La Directiva sobre conservación de datos es declarada ilegal

Luchar contra la delincuencia y favorecer la seguridad pública son los objetivos principales de la Directiva comunitaria de 2006 sobre conservación de datos.

Esta norma, nacida un año después de los atentados de Londres y bajo la presidencia británica de la Unión Europea ,establece que los proveedores de servicios de comunicaciones electrónicas de acceso público o de redes públicas de comunicaciones han de conservar los datos de tráfico y de localización, así como los datos relacionados necesarios para identificar al abonado o al usuario.

Dichos datos permiten saber con qué persona y de qué modo se ha comunicado el abonado o usuario, determinar el momento de la comunicación, el lugar donde se produjo y conocer la frecuencia de las comunicaciones con determinadas personas.

La legalidad de la Directiva ha sido cuestionada tanto por el Tribunal Superior de Irlanda como por el Tribunal Constitucional de Austria que, en el pasado, solicitaron al Tribunal de Justicia de la Unión Europea (TJUE) su examen a la luz de la Carta de los Derechos Fundamentales de la Unión Europea.

Así lo ha hecho el Tribunal de Justicia, que finalmente ha declarado inválida la Directiva considerando que se inmiscuye de manera especialmente grave en los derechos fundamentales al respeto a la vida privada y a la protección de datos de carácter personal.

Aunque la norma no permite la conservación del contenido de la comunicación ni de la información consultada, como bien señala el TJUE  ” los datos recogidos en su conjunto pueden proporcionar indicaciones muy precisas sobre la vida privada de las personas cuyos datos se conservan, como los hábitos de la vida cotidiana, los lugares de residencia permanentes o temporales, los desplazamientos diarios u otros, las actividades realizadas, las relaciones sociales y los medios frecuentados”.
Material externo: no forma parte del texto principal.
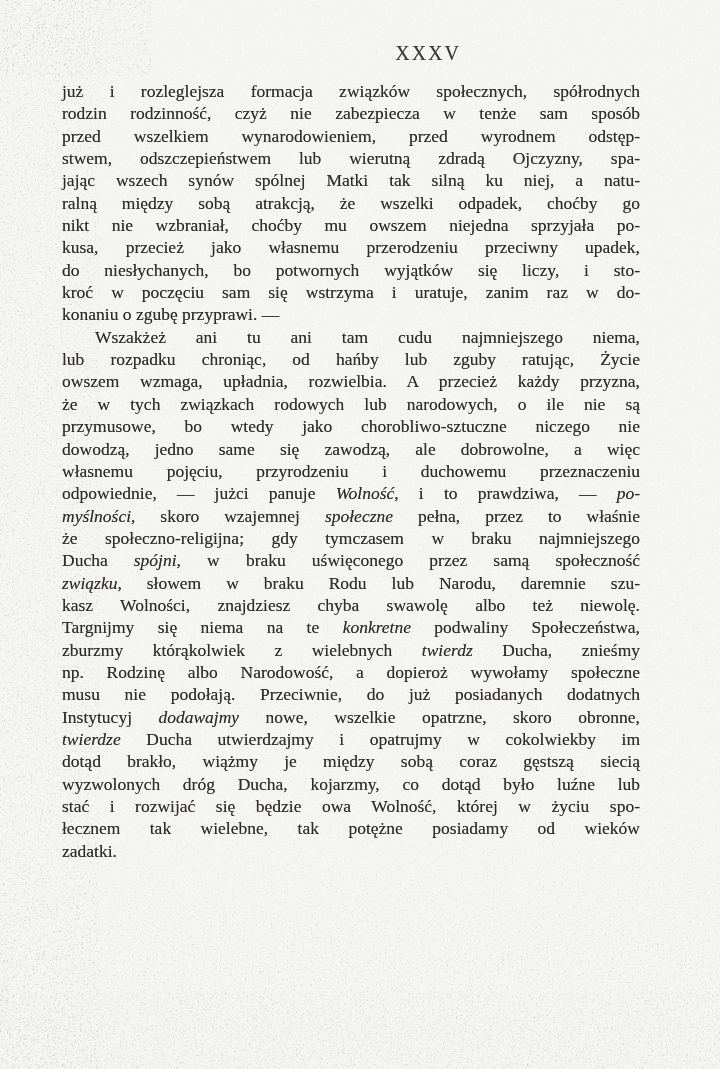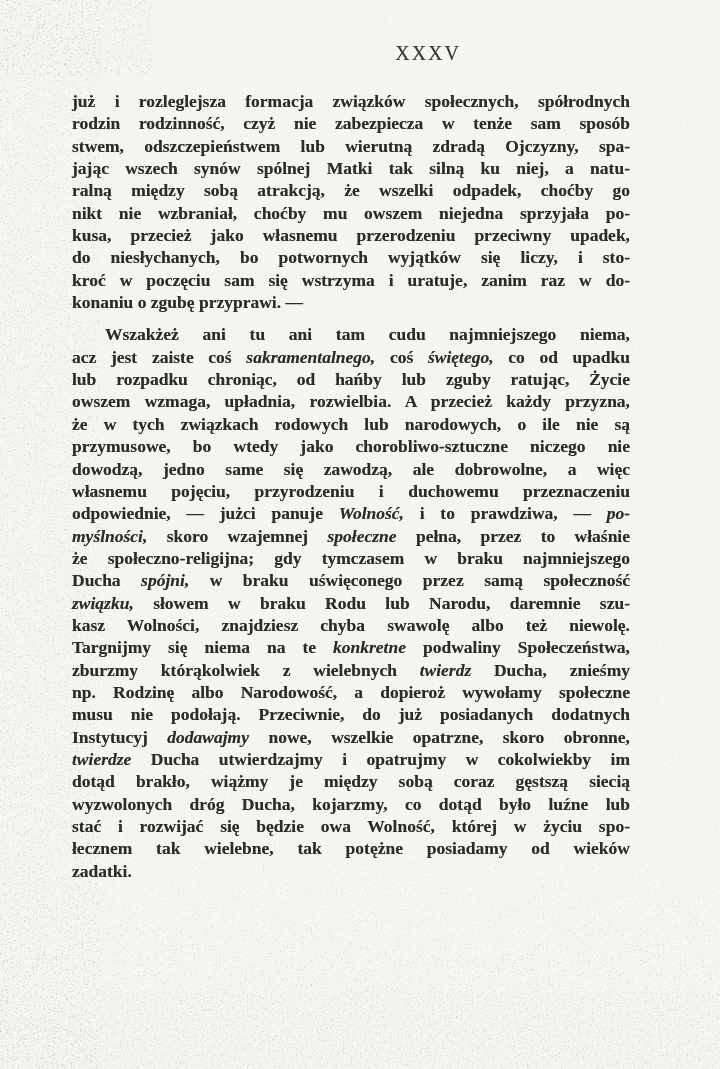"już i rozleglejsza formacja związków" .paragraph { font-weight: bold -> none; margin: 10px -> 0 }
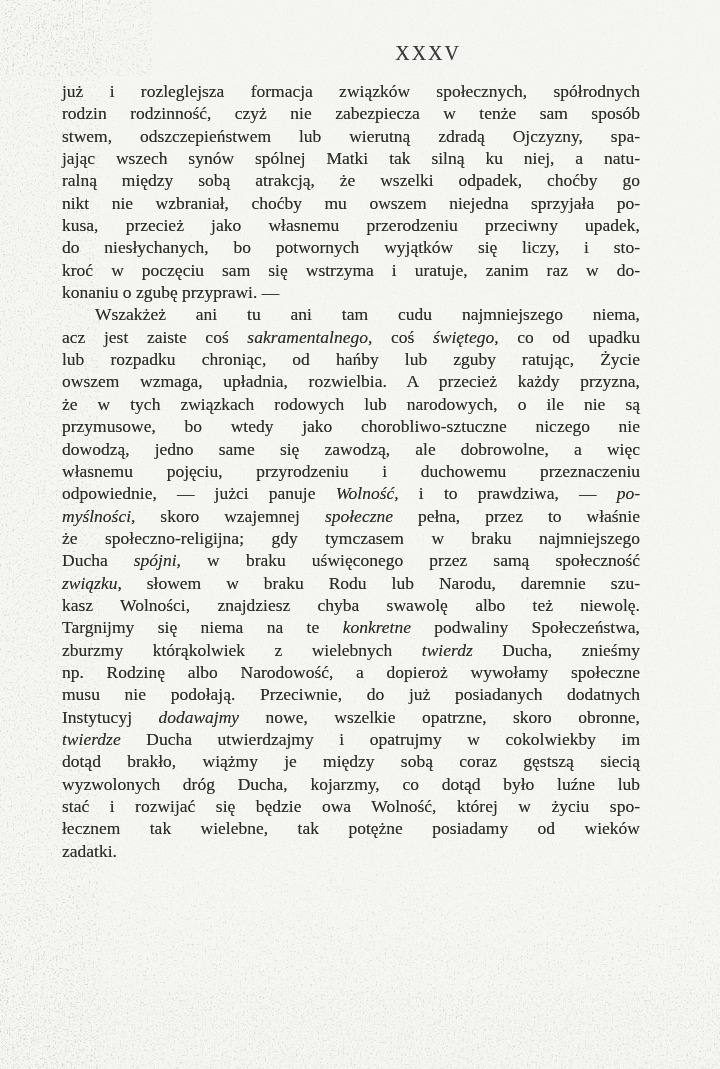"przed wszelkiem wynarodowieniem, przed" div.line { html: none -> <div><span>przed wszelkiem wynarodowieniem, przed wyrodnem odstęp-</span></div> }
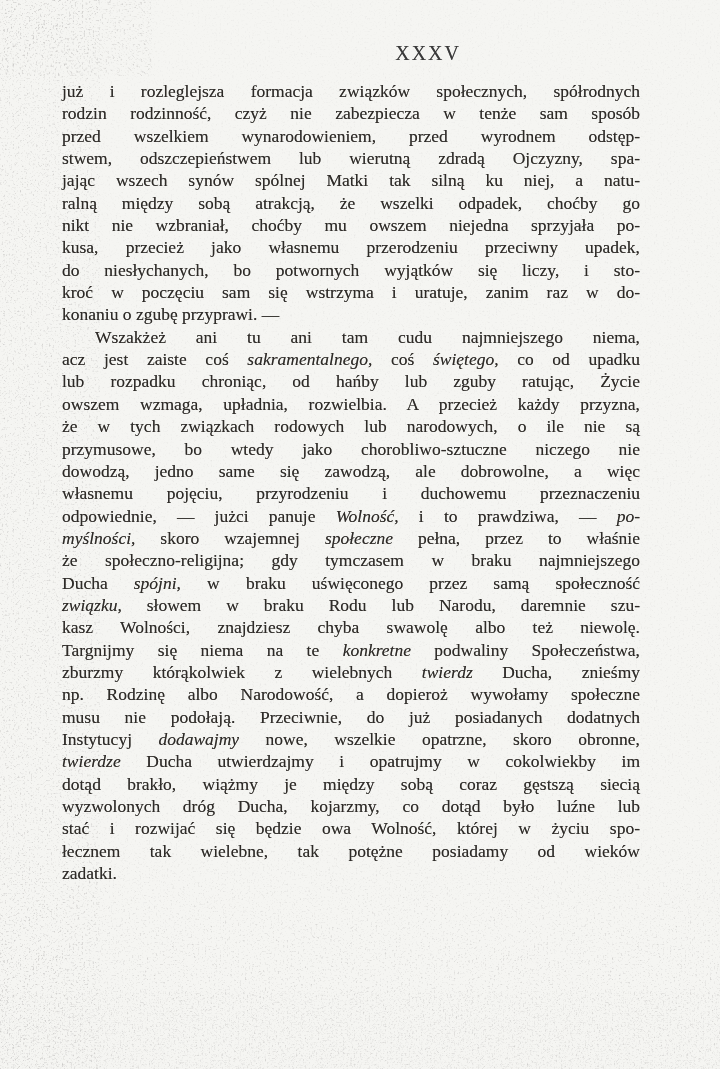"acz jest zaiste coś sakramentalnego," div.line { html: <div><span>acz jest zaiste coś </span><span>sakramentalnego,</span><span> coś </span><span>świętego,</span><span> co od upadku</span></div> -> none }
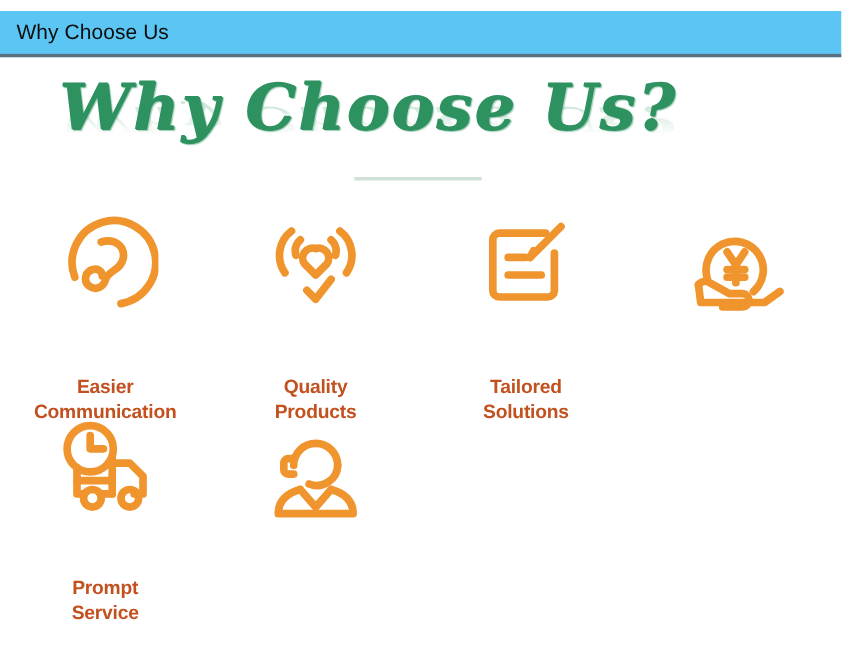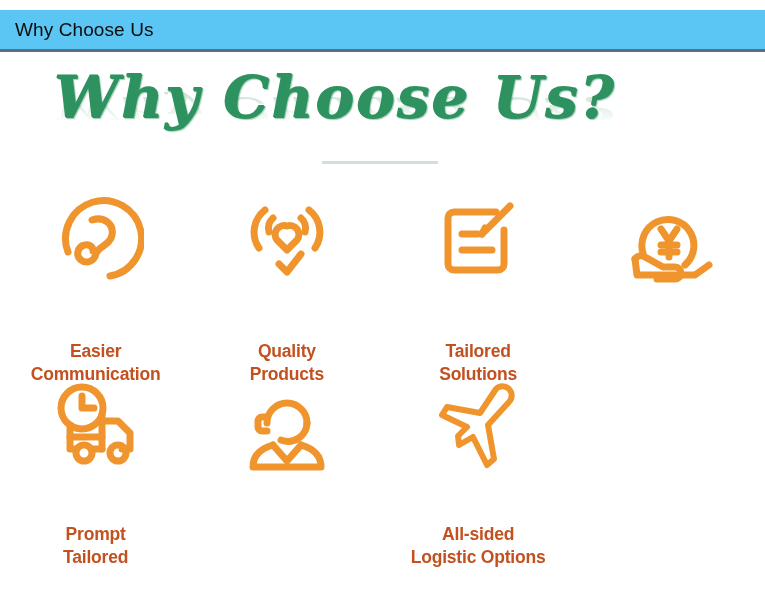"Prompt" div.feature-label { text: Tailored -> Service }
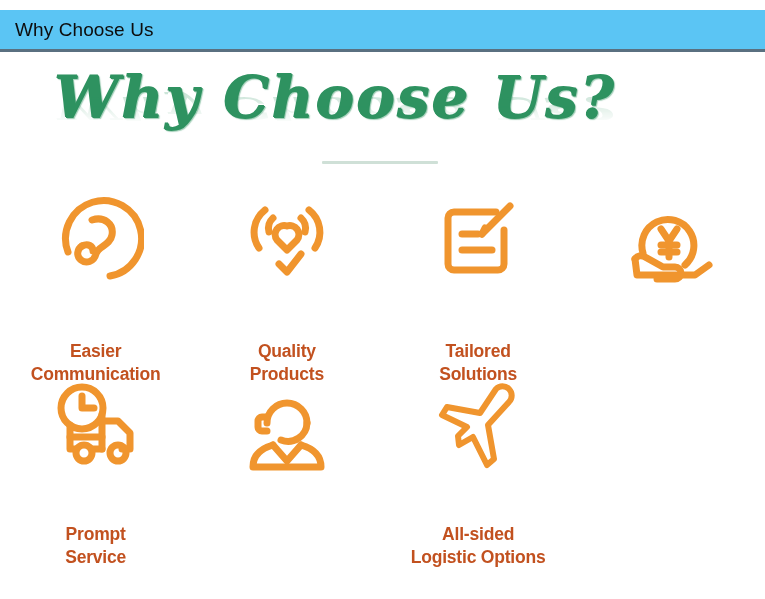"All-sided" div.feature { html: <div> <div> <svg> <path></path> </svg> </div> <div>All-sided Logistic Options</div> </div> -> none }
Considera el Tribunal que el legislador europeo vulneró el principio de proporcionalidad en la Directiva, que si bien es adecuada para conseguir el objetivo que persigue, no está regulada de modo que se limite la injerencia a los derechos fundamentales a lo efectivamente necesario. En relación a ello podemos destacar los siguientes puntos:

  • No se fija ningún criterio objetivo que permita garantizar que sólo las autoridades nacionales competentes tendrán acceso a los datos.
  • No se supedita el acceso a los datos al control previo de un órgano jurisdiccional o de un organismo administrativo autónomo.
  • Se establece período de conservación que oscila entre los 6 y 24 meses, sin embargo, no se dan criterios objetivos con arreglo a los que deba determinarse el período de conservación para garantizar que se limite a lo estrictamente necesario.
  • No se garantiza la destrucción de los datos al término del período de conservación.
  • No obliga a que los datos se conserven en el territorio de la Unión Europea.
  • No contiene garantías suficientes que permitan asegurar una protección eficaz contra los riesgos de abuso y contra accesos ilícitos.

Respecto a este asunto, el Presidente de la Eurocámara ha subrayado que “cualquier nueva propuesta habrá de respetar en cada detalle las garantías contempladas en la Carta de Derechos Fundamentales”.  “En  particular, deberá asegurar un alto nivel de protección de datos, algo que es esencial en la era digital, al tiempo que evite interferencias desproporcionadas en las vidas privadas de los ciudadanos”.